I highly suspect a battery failed internally but cannot discount an intermittent issue with the converter/charger. I have purchased a new Iota DLS-55 with IQ4 and will be contacting Iota tech support tomorrow for a few specs. My original Iota DLS-55 converter was tested on 2 known good vehicles and voltage output and AC ripple was well within specs. No overcharging on either vehicle.
The batteries were Exide FP-AGM24DPC and I had 3 in a battery bank I made out of a Coleman cooler. Not venting this, we would have probably gone kaboom! THAT is why I stressed importance of venting. AGM and gel batteries don’t typically outgas UNTIL there’s a problem and the the valve opens to vent. The batteries are officially toast at that time as there is no way to refill them.

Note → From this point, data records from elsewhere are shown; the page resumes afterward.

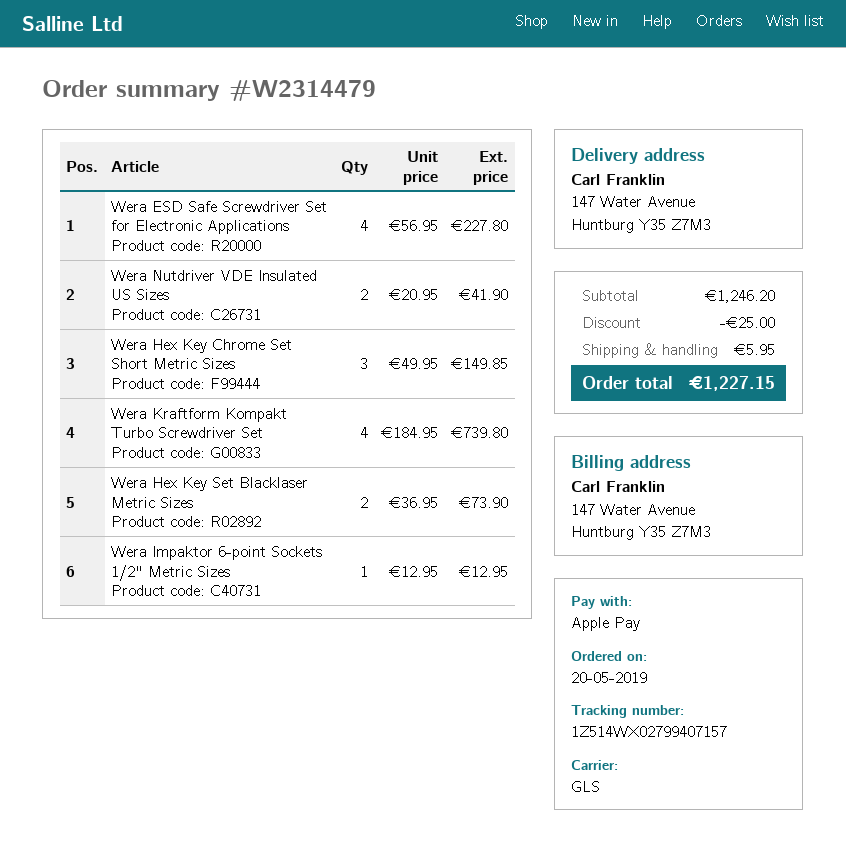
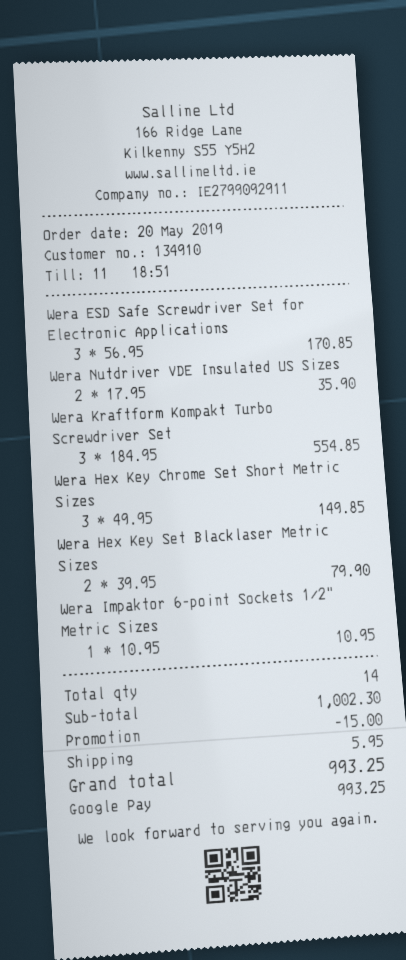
payment method: Apple Pay -> Google Pay
Wera ESD Safe Screwdriver Set for Electronic Applications: 4 x 56.95 = 227.80 -> 3 x 56.95 = 170.85
Wera Nutdriver VDE Insulated US Sizes: 2 x 20.95 = 41.90 -> 2 x 17.95 = 35.90
Wera Kraftform Kompakt Turbo Screwdriver Set: 4 x 184.95 = 739.80 -> 3 x 184.95 = 554.85
Wera Hex Key Set Blacklaser Metric Sizes: 2 x 36.95 = 73.90 -> 2 x 39.95 = 79.90
Wera Impaktor 6-point Sockets 1/2" Metric Sizes: 1 x 12.95 = 12.95 -> 1 x 10.95 = 10.95
subtotal: 1246.20 -> 1002.30
discount: 25.00 -> 15.00
total: 1227.15 -> 993.25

All 3 were wired in parallel. Wires from both solar and converter were staggered so positive at one end of bank and negative on other end, no uneven charges. Batteries were individually tested using both professional carbon pile and conductance tester just 6 weeks ago! All 3 passed with flying colors at 100%+ efficiency. I credit solar panels and control unit keeping them top shape year round.
I know my Iota DLS-55 is not the absolute best for keeping AGM batteries maintained but I didn’t want to invest much on something we rarely use anymore (shore power). Batteries were bought through Costco.ca (I’m in Canada) for $200 CDN each and they’ll warranty them. The batteries are back-ordered almost everywhere up here and I sorta lost confidence in them. We are buying 3 new Northstar AGMs to replace them tonight. Camping season only has a few weeks left for us here.